◆ Records contained in a dataset
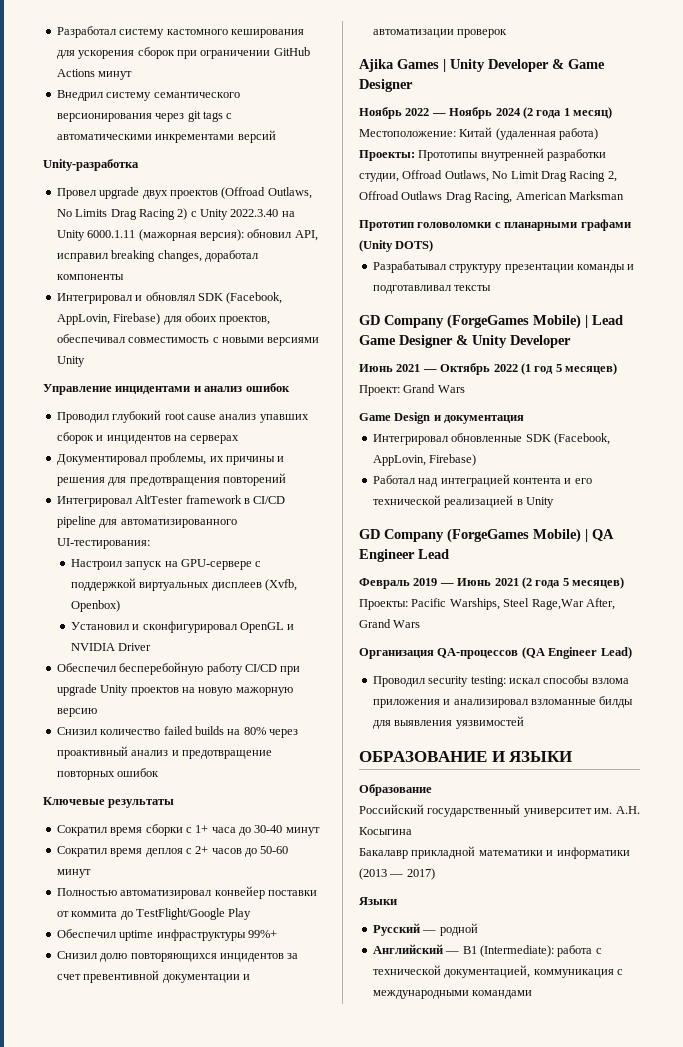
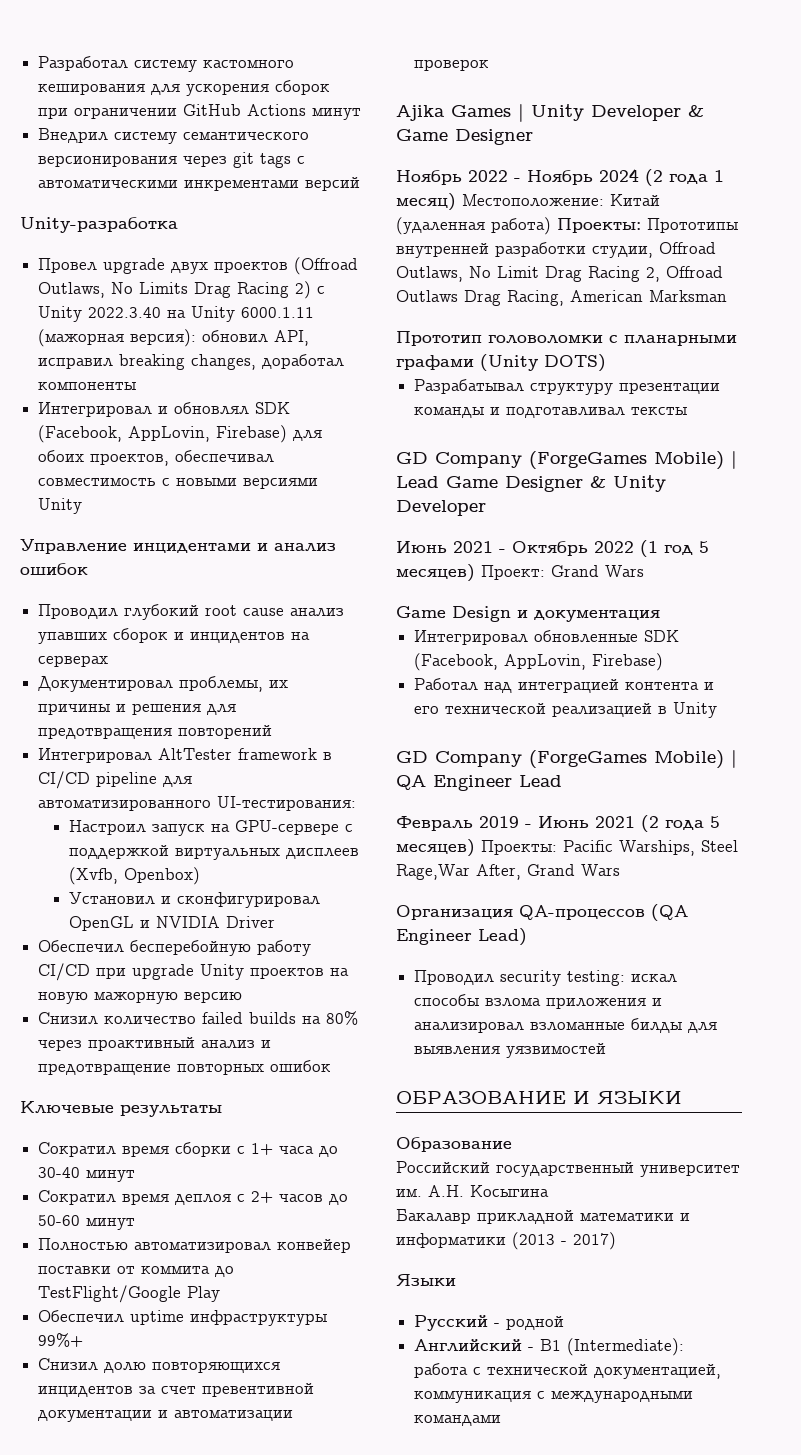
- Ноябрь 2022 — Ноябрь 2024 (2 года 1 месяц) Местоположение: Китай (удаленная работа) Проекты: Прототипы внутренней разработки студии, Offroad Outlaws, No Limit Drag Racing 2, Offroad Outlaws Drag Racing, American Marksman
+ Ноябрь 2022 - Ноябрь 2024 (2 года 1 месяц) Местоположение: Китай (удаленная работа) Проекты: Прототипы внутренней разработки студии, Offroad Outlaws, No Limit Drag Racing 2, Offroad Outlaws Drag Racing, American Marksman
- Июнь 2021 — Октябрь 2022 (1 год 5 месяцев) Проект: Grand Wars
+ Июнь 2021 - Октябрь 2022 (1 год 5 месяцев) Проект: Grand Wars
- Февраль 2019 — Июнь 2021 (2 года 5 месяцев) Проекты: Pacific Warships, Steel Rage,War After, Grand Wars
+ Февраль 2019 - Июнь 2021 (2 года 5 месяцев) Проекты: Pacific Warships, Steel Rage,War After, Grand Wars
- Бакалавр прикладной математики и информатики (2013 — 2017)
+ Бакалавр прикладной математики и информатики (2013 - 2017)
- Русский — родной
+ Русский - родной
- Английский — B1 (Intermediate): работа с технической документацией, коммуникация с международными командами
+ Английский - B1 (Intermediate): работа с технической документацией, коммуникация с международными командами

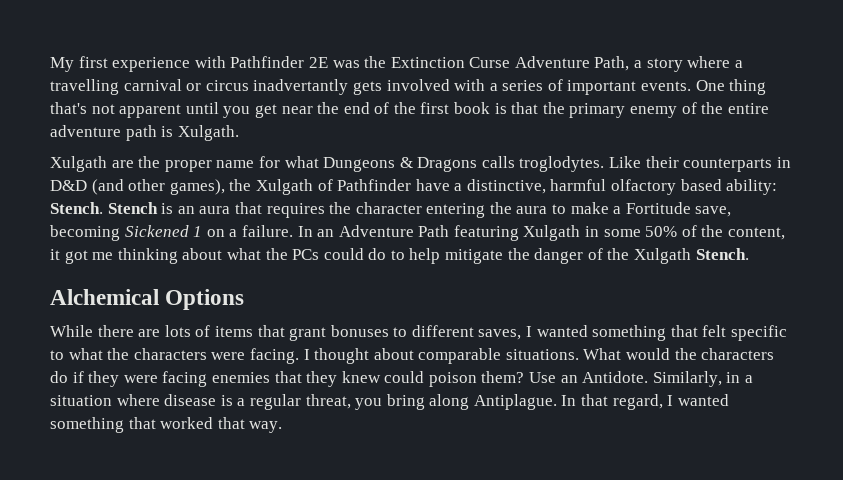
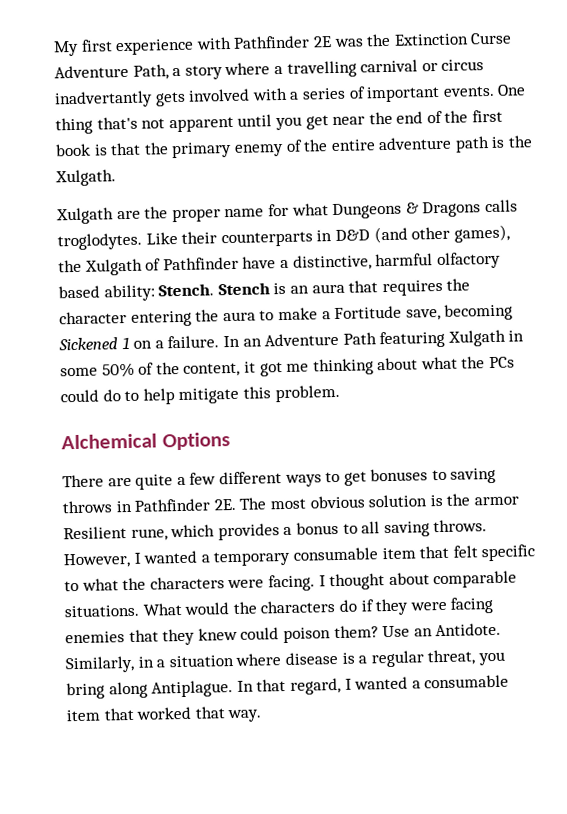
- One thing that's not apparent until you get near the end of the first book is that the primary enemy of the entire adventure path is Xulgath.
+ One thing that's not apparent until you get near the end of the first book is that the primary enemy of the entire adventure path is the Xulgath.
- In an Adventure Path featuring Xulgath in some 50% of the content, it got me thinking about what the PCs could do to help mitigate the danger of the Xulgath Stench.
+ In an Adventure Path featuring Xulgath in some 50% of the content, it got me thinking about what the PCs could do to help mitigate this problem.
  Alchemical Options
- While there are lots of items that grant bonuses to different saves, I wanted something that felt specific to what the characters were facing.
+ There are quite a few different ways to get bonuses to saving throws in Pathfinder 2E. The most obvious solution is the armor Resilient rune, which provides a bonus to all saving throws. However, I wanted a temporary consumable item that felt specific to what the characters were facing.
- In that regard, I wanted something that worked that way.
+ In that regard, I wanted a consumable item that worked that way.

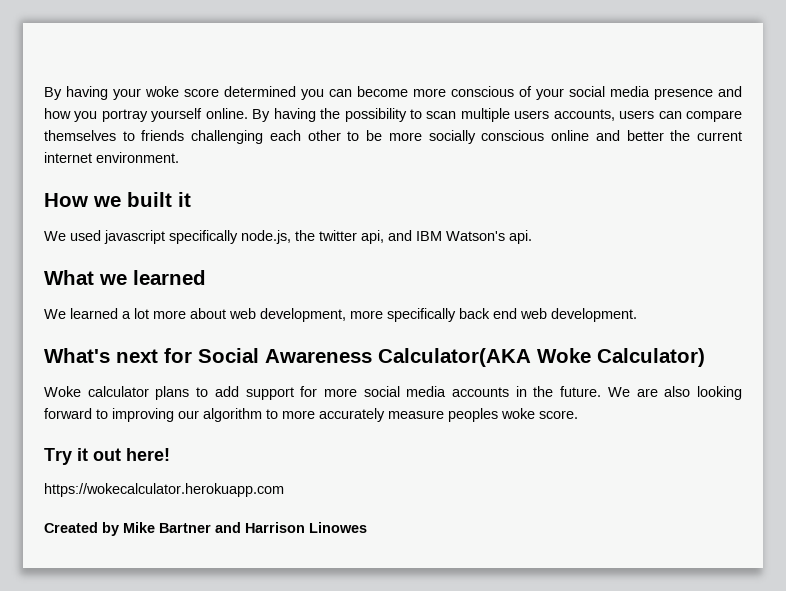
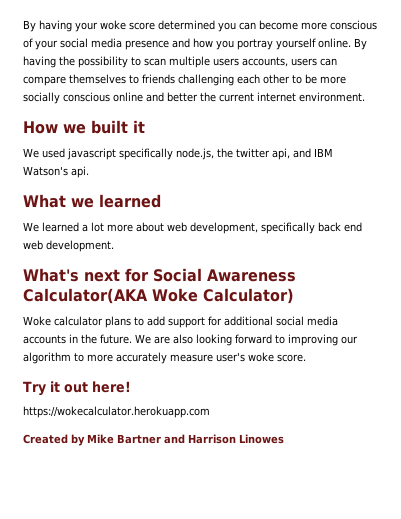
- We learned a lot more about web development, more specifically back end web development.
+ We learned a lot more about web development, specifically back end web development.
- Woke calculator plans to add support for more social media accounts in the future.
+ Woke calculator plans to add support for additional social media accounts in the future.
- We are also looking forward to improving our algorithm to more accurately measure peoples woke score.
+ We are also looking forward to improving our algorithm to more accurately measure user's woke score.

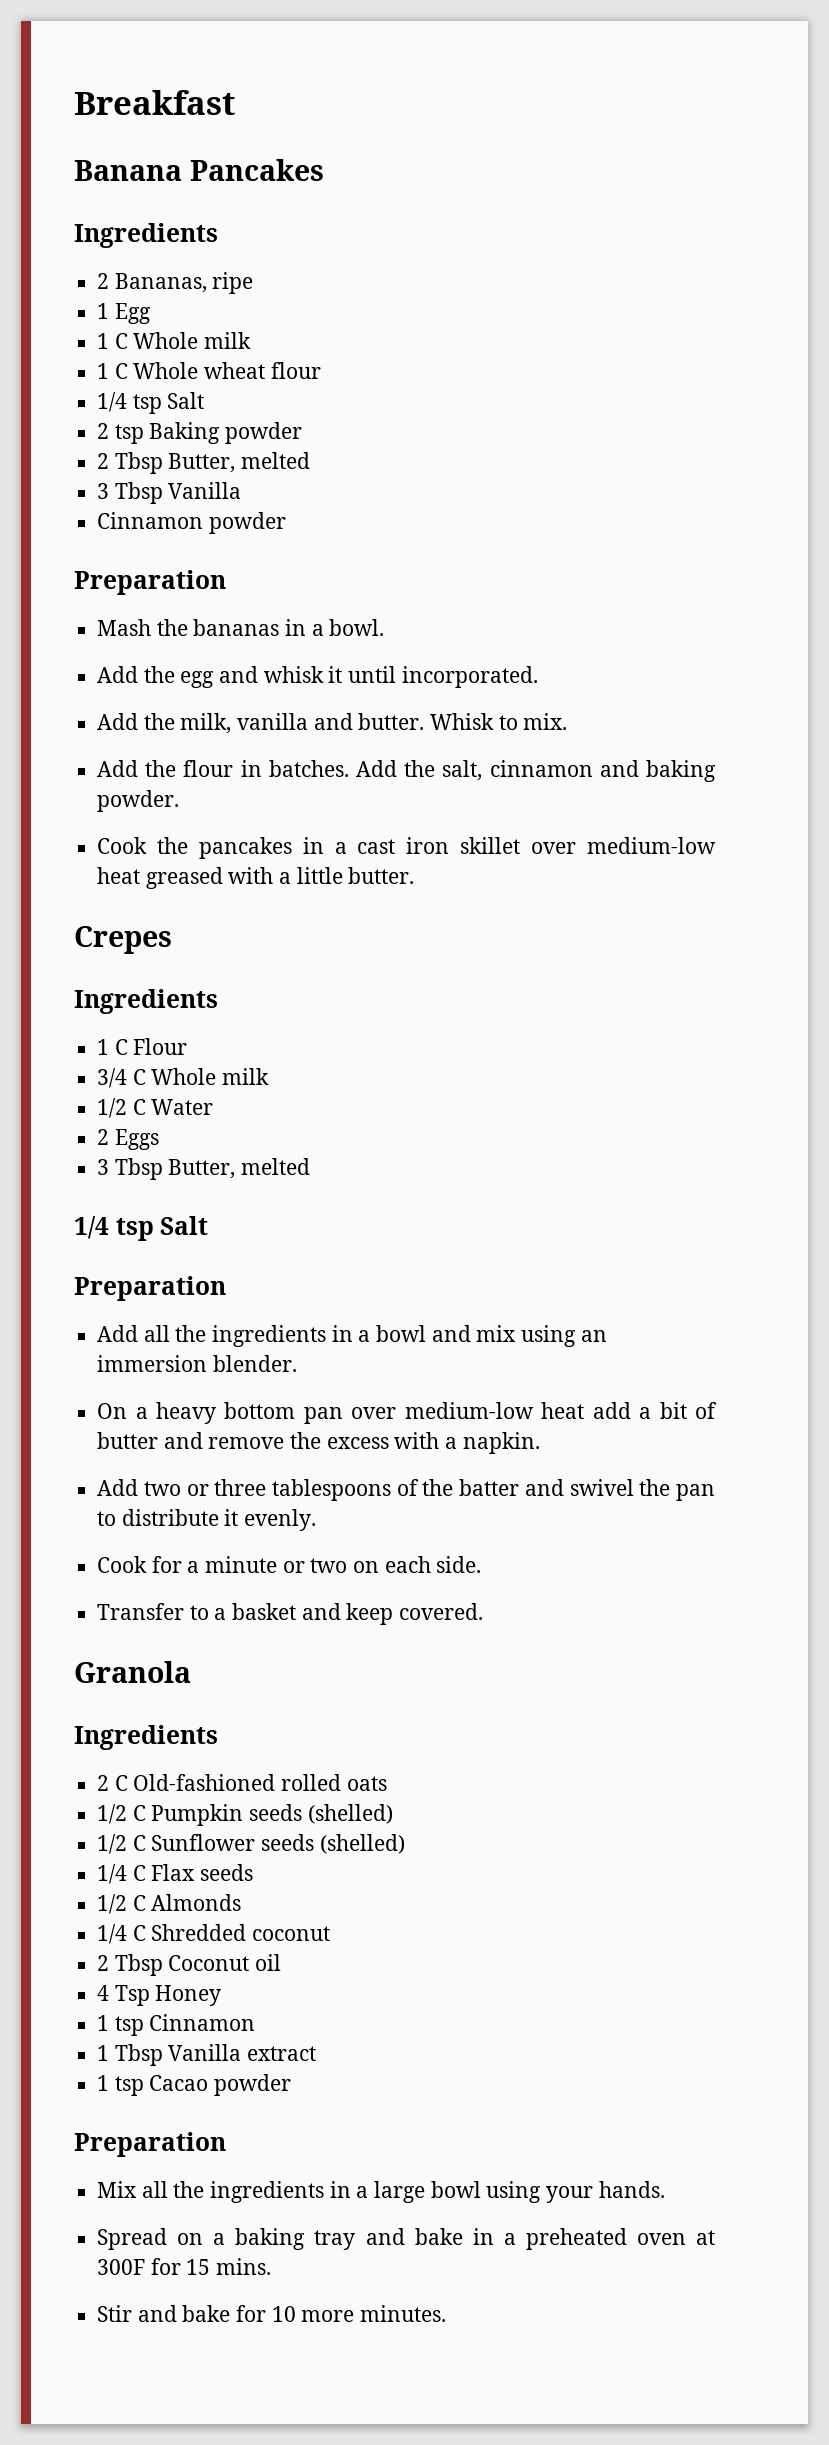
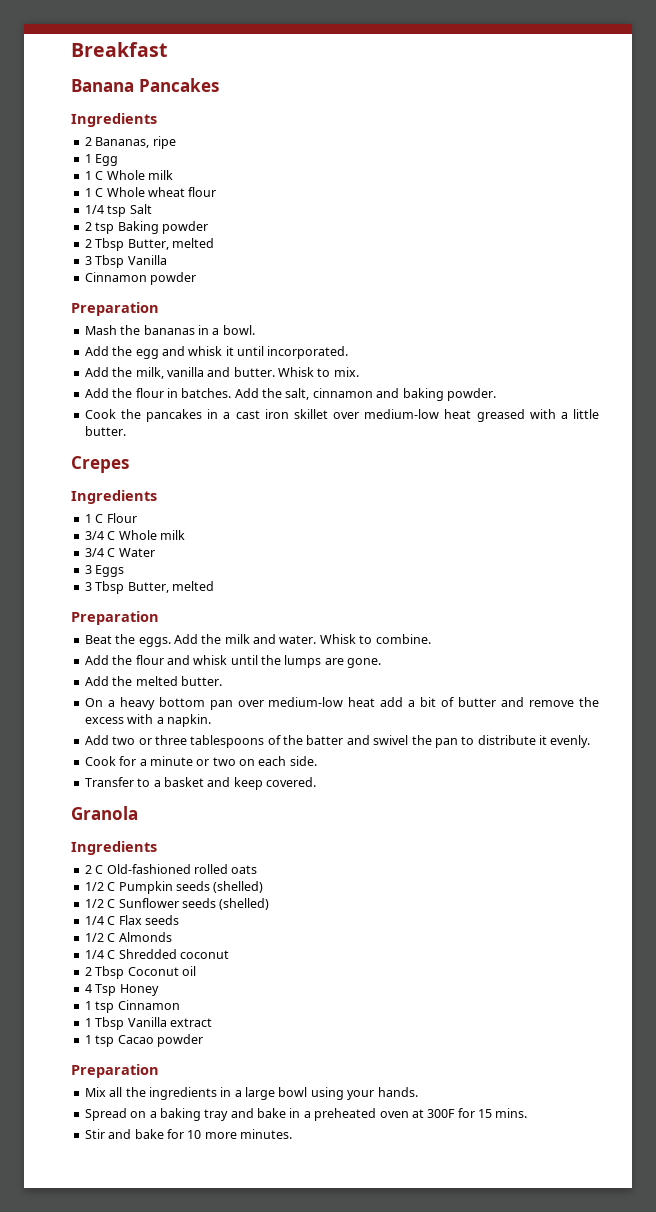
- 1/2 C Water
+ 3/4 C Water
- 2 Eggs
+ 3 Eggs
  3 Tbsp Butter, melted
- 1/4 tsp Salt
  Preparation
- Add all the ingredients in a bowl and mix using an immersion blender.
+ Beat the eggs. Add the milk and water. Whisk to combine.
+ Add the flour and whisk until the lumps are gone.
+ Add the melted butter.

◆ TASK
Print, from the entries above, the line with "Alchemical Options", the line with "- While there" and all lines between them, exactly and with nothing else.

◆ SOLUTION
  Alchemical Options
- While there are lots of items that grant bonuses to different saves, I wanted something that felt specific to what the characters were facing.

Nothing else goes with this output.